BECAS
LOPEZ Sabrina Laura
congresos y reuniones científicas
Título:
Deidentification of Spanish healthcare free-text: not fully reliable but far better than nothing!
Autor/es:
LOPEZ SABRINA LAURA; LUCIANO SILVI; LAURA ALONSO ALEMANY; LAURA ACIÓN
Lugar:
Montevideo
Reunión:
Encuentro; Khipu 2023: Latin American Meeting In Artificial Intelligence; 2023
Institución organizadora:
Facultad de Ingeniería, Universidad de la República
Resumen:
In Argentina, Electronic Health Records (EHR) have been continuously implemented increasing the amount of this type of data. Ethical considerations arise for their reuse to address secondary research, public health, management, and policy-making questions. Health data are sensitive data according to national and international regulations (HIPAA, GDPR, etc.) because they can significantly impact people’s lives.

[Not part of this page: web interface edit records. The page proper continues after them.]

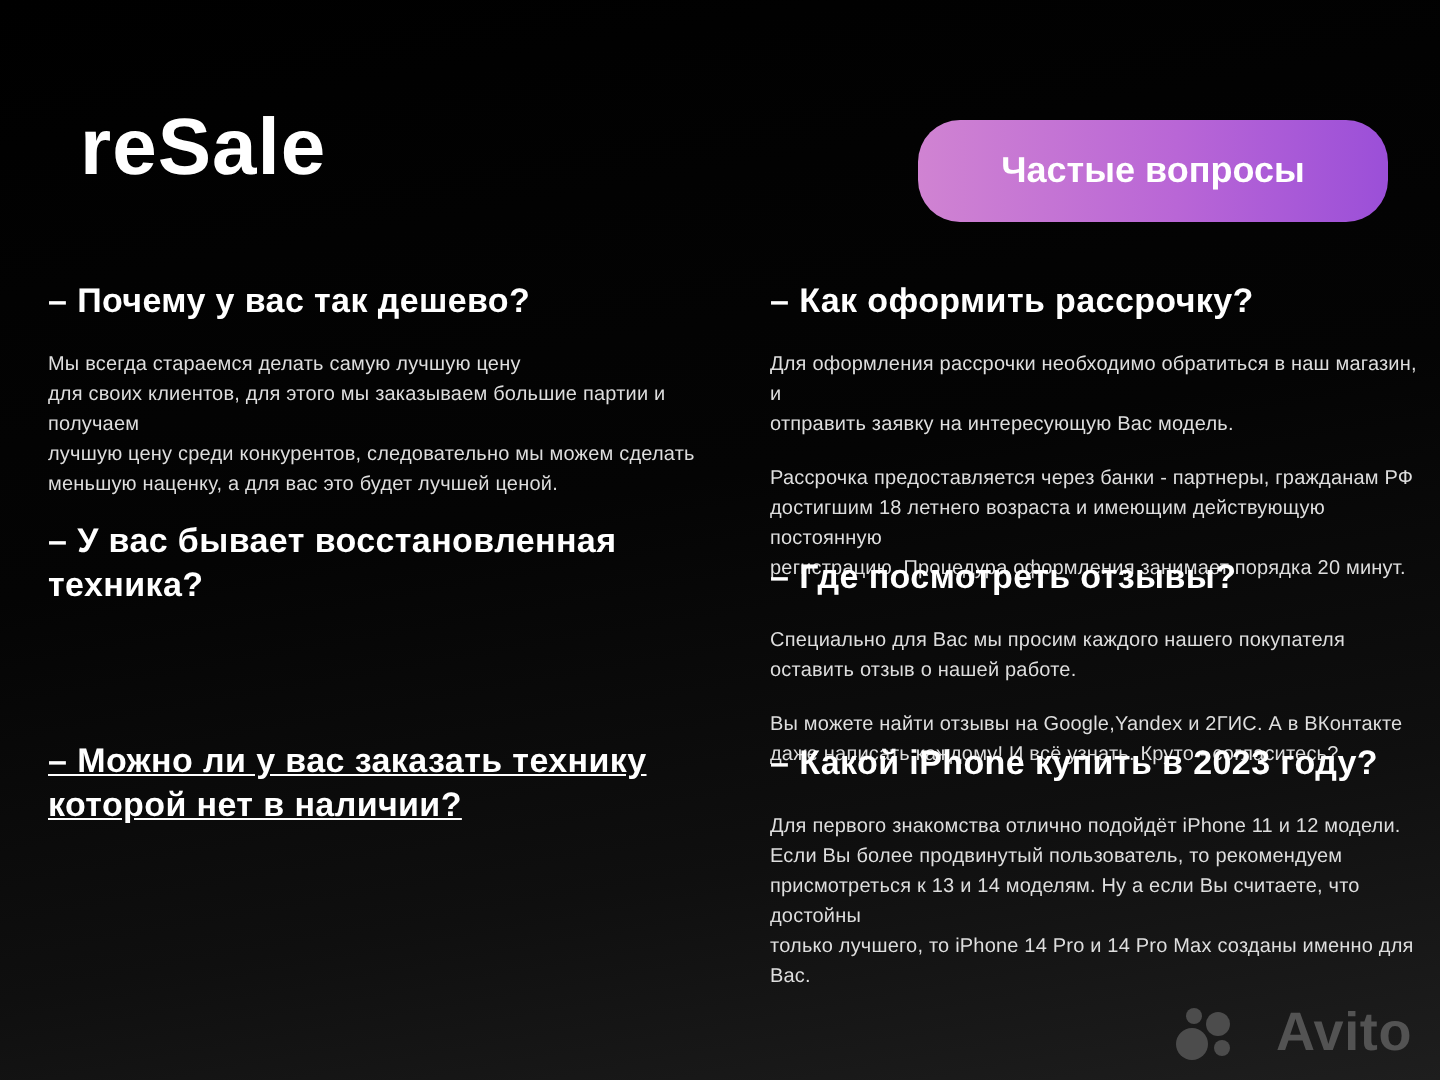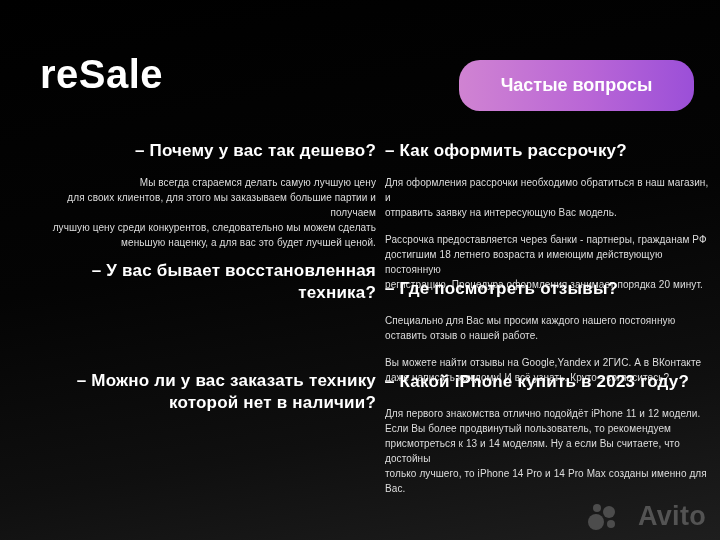--- a/index.html
+++ b/index.html
@@ -23,25 +23,25 @@
     width: 235px; height: 51px;
     border-radius: 21px;
     background: linear-gradient(90deg, #d083d2 0%, #b966d6 55%, #9b4fd8 100%);
     color: #ffffff; font-size: 18px; font-weight: 700;
     display: flex; align-items: center; justify-content: center;
     border: none; cursor: pointer;
     font-family: "Liberation Sans", sans-serif;
   }
 
   .qa { position: absolute; width: 332px; }
-  .qa.l { left: 44px; text-align: right; }
+  .qa.l { left: 24px; }
   .qa.r { left: 385px; width: 328px; }
   .qa.l1 { top: 140px; }
   .qa.l2 { top: 260px; }
-  .qa.l3 { top: 370px; }
+  .qa.l3 { top: 370px; text-decoration: underline; }
   .qa.r1 { top: 140px; }
   .qa.r2 { top: 278px; }
   .qa.r3 { top: 371px; }
 
   .q {
     font-size: 17px; font-weight: 700; color: #ffffff;
     line-height: 1.3; margin-bottom: 13px; letter-spacing: 0.2px;
   }
   .a {
     font-size: 10px; font-weight: 400; color: #dedede;
@@ -92,21 +92,21 @@
     <h2 class="q">– Как оформить рассрочку?</h2>
     <p class="a">Для оформления рассрочки необходимо обратиться в наш магазин, и
 отправить заявку на интересующую Вас модель.</p>
     <p class="a">Рассрочка предоставляется через банки - партнеры, гражданам РФ
 достигшим 18 летнего возраста и имеющим действующую постоянную
 регистрацию. Процедура оформления занимает порядка 20 минут.</p>
   </article>
 
   <article class="qa r r2">
     <h2 class="q">– Где посмотреть отзывы?</h2>
-    <p class="a">Специально для Вас мы просим каждого нашего постоянную
+    <p class="a">Специально для Вас мы просим каждого нашего покупателя
 оставить отзыв о нашей работе.</p>
     <p class="a">Вы можете найти отзывы на Google,Yandex и 2ГИС. А в ВКонтакте
 даже написать каждому! И всё узнать. Круто - согласитесь?</p>
   </article>
 
   <article class="qa r r3">
     <h2 class="q">– Какой iPhone купить в 2023 году?</h2>
     <p class="a">Для первого знакомства отлично подойдёт iPhone 11 и 12 модели.
 Если Вы более продвинутый пользователь, то рекомендуем
 присмотреться к 13 и 14 моделям. Ну а если Вы считаете, что достойны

Thus, having tools for effectively eliminating protected personal information (PPI) that could allow patient identification is a must. But anonymization of free text in EHR is a challenging problem because it is full of peculiarities (words outside common vocabulary, ambiguity, etc.). We are presenting our experience in developing a de-identification algorithm for free text in the EHR of a province in Argentina. We found that it is not clear to humans what information is PPI during a manual anonymization task. As expected, automatic processes also miss cases of PPI, even more than humans do. However, a simple, rule-based approach can do a good job in removing most of the PPI, outperforming a more sophisticated, machine-learning approach for low-resources contexts. Although no process can guarantee anonymization, our method can mitigate the impact of possible data breaches from highly sensitive information.